The driver eventually agrees to 10 Pounds, and I give him 15 anyway. Know that I am not ripping him off. This is still a good rate. Even Egyptian friends balk at the prices they start at with tourists.

Once there, savvy temple guardians, with keys to un-touristed tombs and preserved chambers, will gladly, to the archeologist’s dismay, take me backstage in exchange for a little baksheesh. In the suq, Mohammed or Ahmed or Mustafa or Omar – good Egyptian people/Bedouin people/Nubian people, will see me and repeat their introductions: “Hi, where you from? America! Very nice. Good people. Welcome. How long you stay? I give you good prices; Egyptian prices; no charge for looking; no hassle.” Over time, they offer me anything a moral tourist could possibly want – an alabaster scarab, good papyrus, stuffed pigeon, sheesha, a felucca trip on the Nile, fresh sugarcane juice and falafel, a scarf, a tour or story of the region that makes absolutely no sense, a photo of their camel, or of them being authentic-looking Egyptians with their dark, sun-baked skin, turban and galabiya, coffee, dinner with their family, hashish…”you know how much?” they’ll ask. “Come see.” And when I refuse this one, it takes only moments to meet the next labyrinthine sales pitch.

The West Bank of Luxor is serene, a direct counterpoint to the bustling East Bank. Lonely Planet would call it bucolic. “Allahu Akbar” echoes through the streets from speakers affixed to the tops of various nearby minarets.

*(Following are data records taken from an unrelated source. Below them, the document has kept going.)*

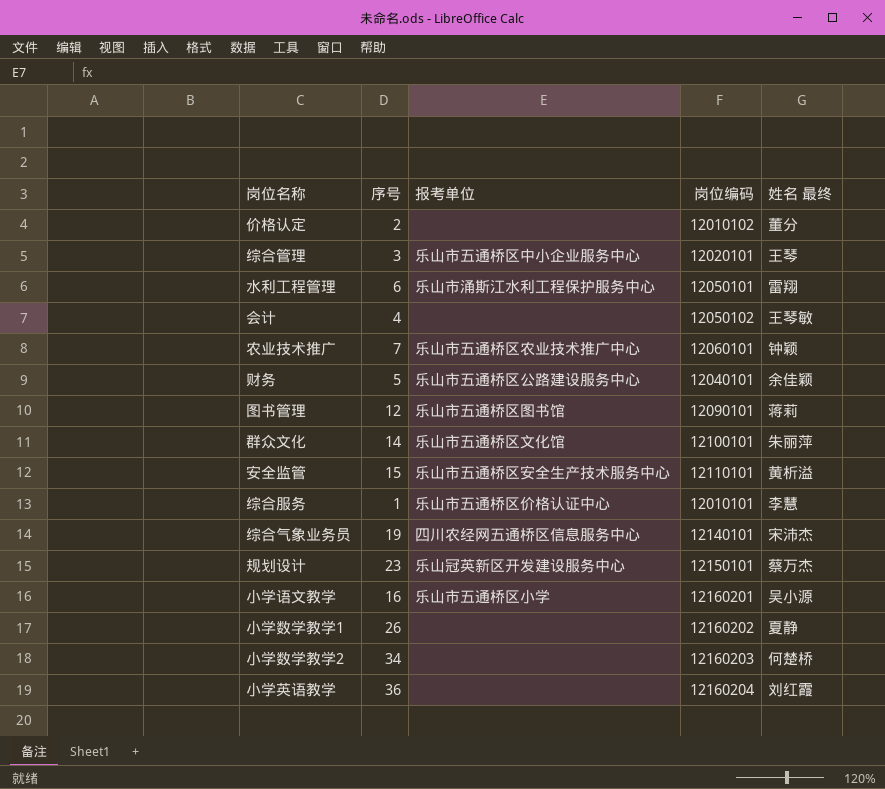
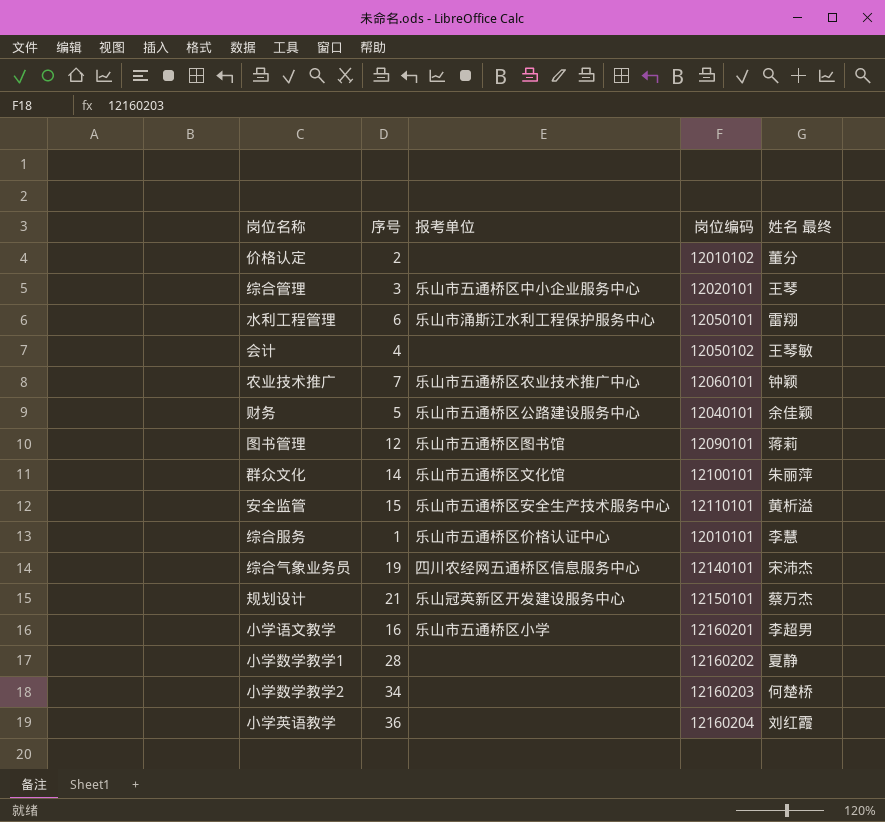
规划设计 | 序号: 23 -> 21
小学语文教学 | 姓名 最终: 吴小源 -> 李超男
小学数学教学1 | 序号: 26 -> 28

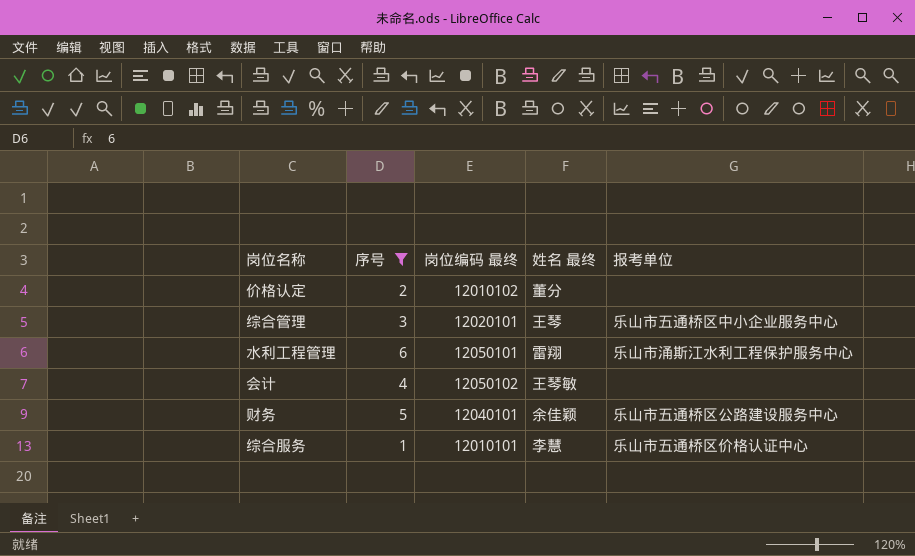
filter: none -> 序号 <= 6
column name: 岗位编码 -> 岗位编码 最终
column 报考单位 | position: 3 -> 5

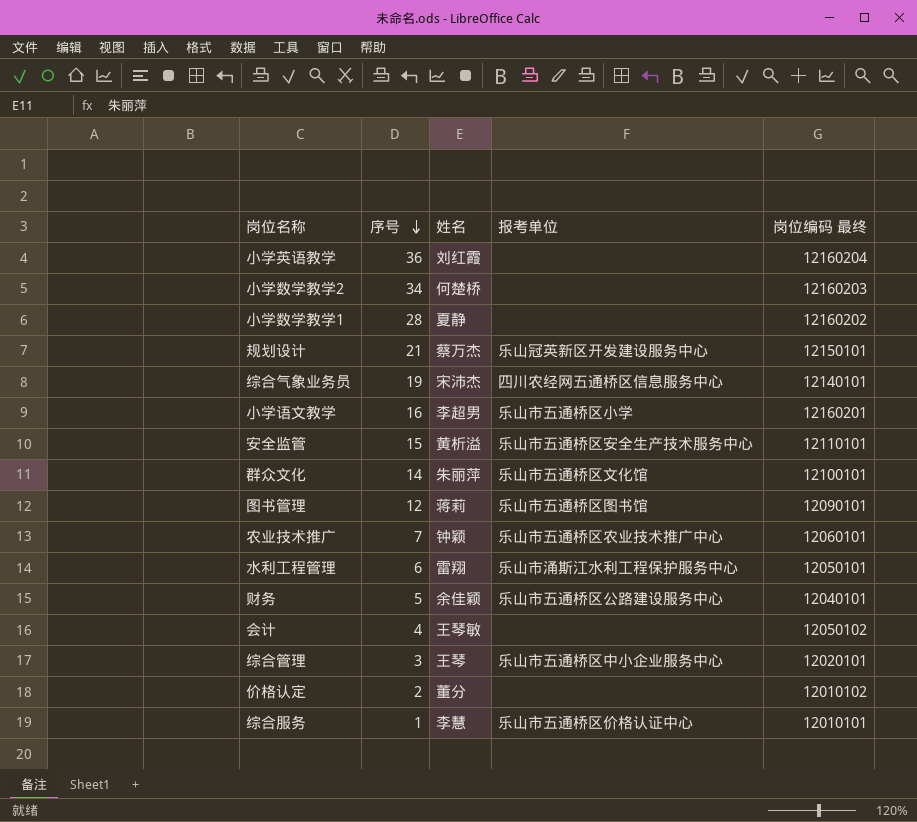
filter: 序号 <= 6 -> none
row order: none -> 序号 descending
column name: 姓名 最终 -> 姓名
column 岗位编码 最终 | position: 3 -> 5

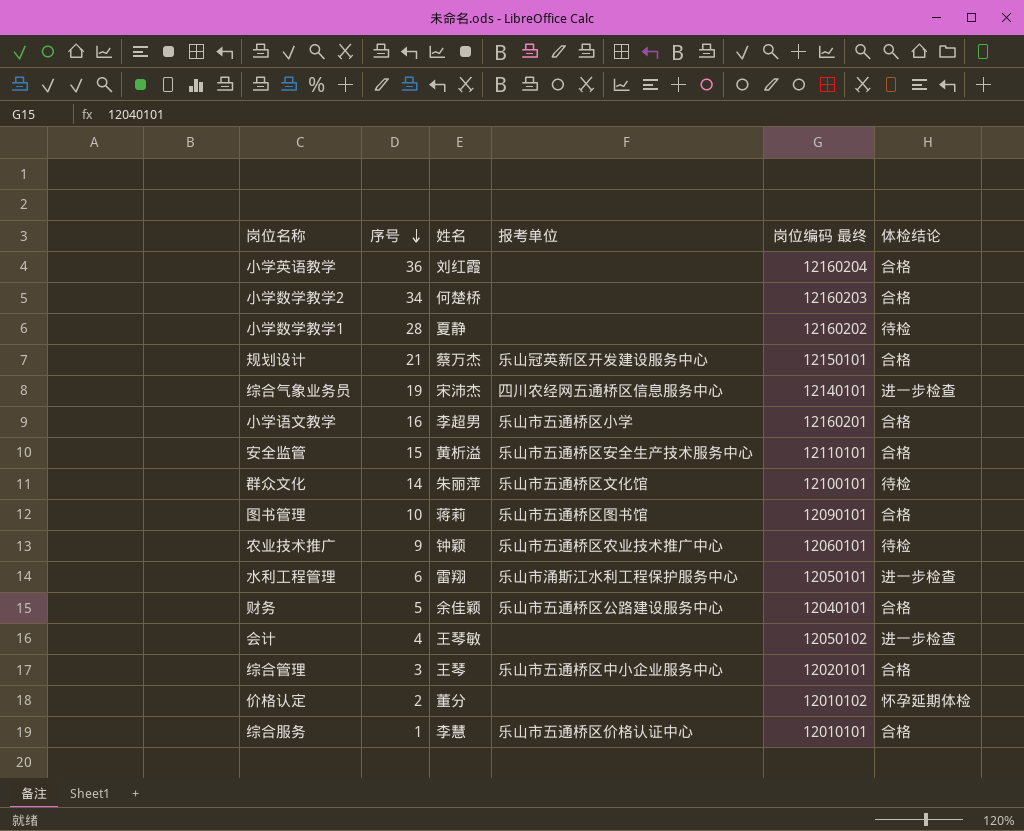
column 体检结论 | position: none -> 6
图书管理 | 序号: 12 -> 10
农业技术推广 | 序号: 7 -> 9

The driver would pull over, unfurl the prayer mat in his trunk, and bend the knee to Mecca if I wasn’t in the car. But he’ll have several other opportunities to do so today.

A seven year old asks the driver for a cigarette. He has fresh pita for sale on the sidewalk, and his brother has a motorboat that can take me to Banana Island. “I have many family here. Good price.” (Upsell.) Even the begging children, making food gestures from their hands to their mouths, have an upsell. They can take care of everything, and no doubt we would drink good hibiscus tea, “no hassle.” The cab driver speaks to me softly before yelling something that sounds angry in Arabic to a friend in the road. They share a laugh.

As a deterrent to the endless sales pitch, I’ve learned to lie about my plans, things I’ve already purchased, or fictionalize a taxi waiting for me around the corner. Sometimes I’ll throw in one of about a dozen Arabic words or phrases I’ve picked up, invite them to visit me in Los Angeles, say something absurd, repetitively, such as “Egg McMuffin,” or, as is what happened in one case when nothing else worked – yell as if charging into battle, drunk or insane. Some get desperate or angry, but, when I can tough out the pitches and upsells diplomatically, which isn’t always easy, most simply shake my hand, tell me their name, and leave me with a somewhat haunting phrase:

“Please remember me when you come back.”

In a way, I’m fortunate to travel through the country inexpensively and to see these storied monuments without the tourist crush. But, inshallah, the economy improves and these people return to work. They are good people.

And there are way too many of them to remember when I come back.